Look for the string "DuckDB" in the data below, and copy each line that holds it.

MATERIAL SHOWN.
▽

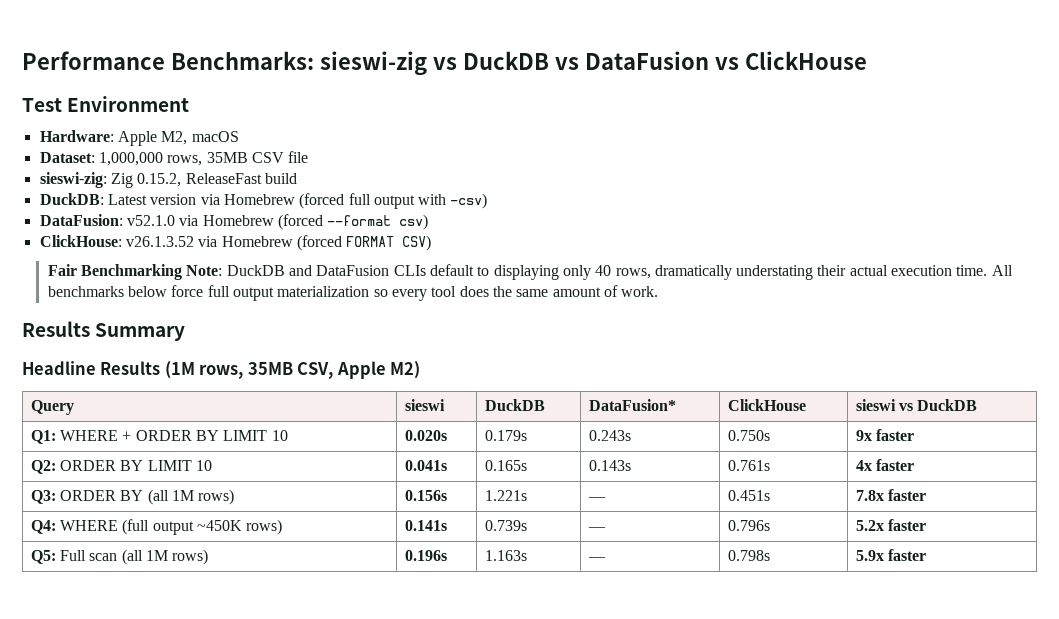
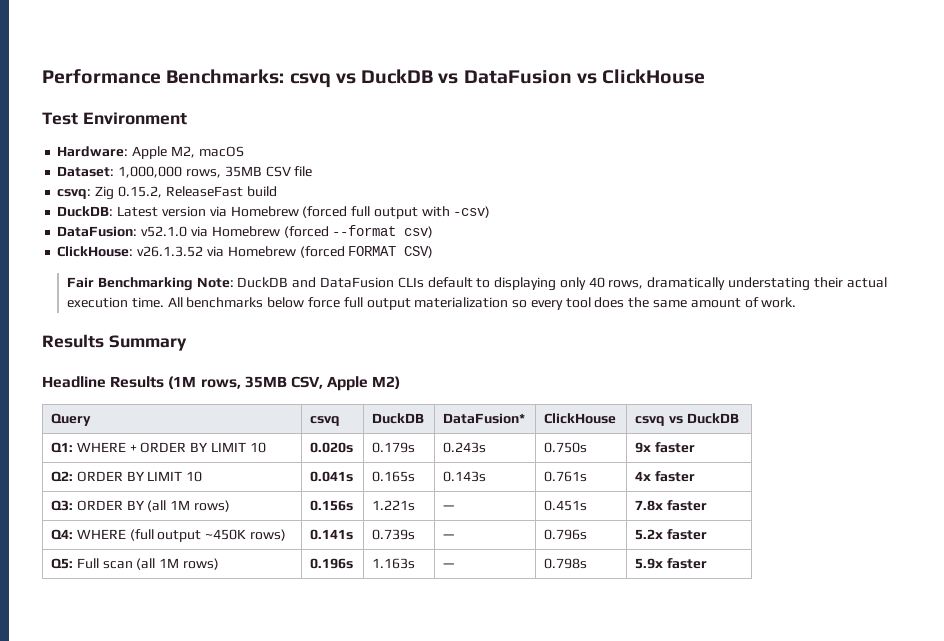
- Performance Benchmarks: sieswi-zig vs DuckDB vs DataFusion vs ClickHouse
+ Performance Benchmarks: csvq vs DuckDB vs DataFusion vs ClickHouse
- sieswi-zig: Zig 0.15.2, ReleaseFast build
+ csvq: Zig 0.15.2, ReleaseFast build
- Query | sieswi | DuckDB | DataFusion* | ClickHouse | sieswi vs DuckDB
+ Query | csvq | DuckDB | DataFusion* | ClickHouse | csvq vs DuckDB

△

SOLUTION.
- Performance Benchmarks: sieswi-zig vs DuckDB vs DataFusion vs ClickHouse
+ Performance Benchmarks: csvq vs DuckDB vs DataFusion vs ClickHouse
- Query | sieswi | DuckDB | DataFusion* | ClickHouse | sieswi vs DuckDB
+ Query | csvq | DuckDB | DataFusion* | ClickHouse | csvq vs DuckDB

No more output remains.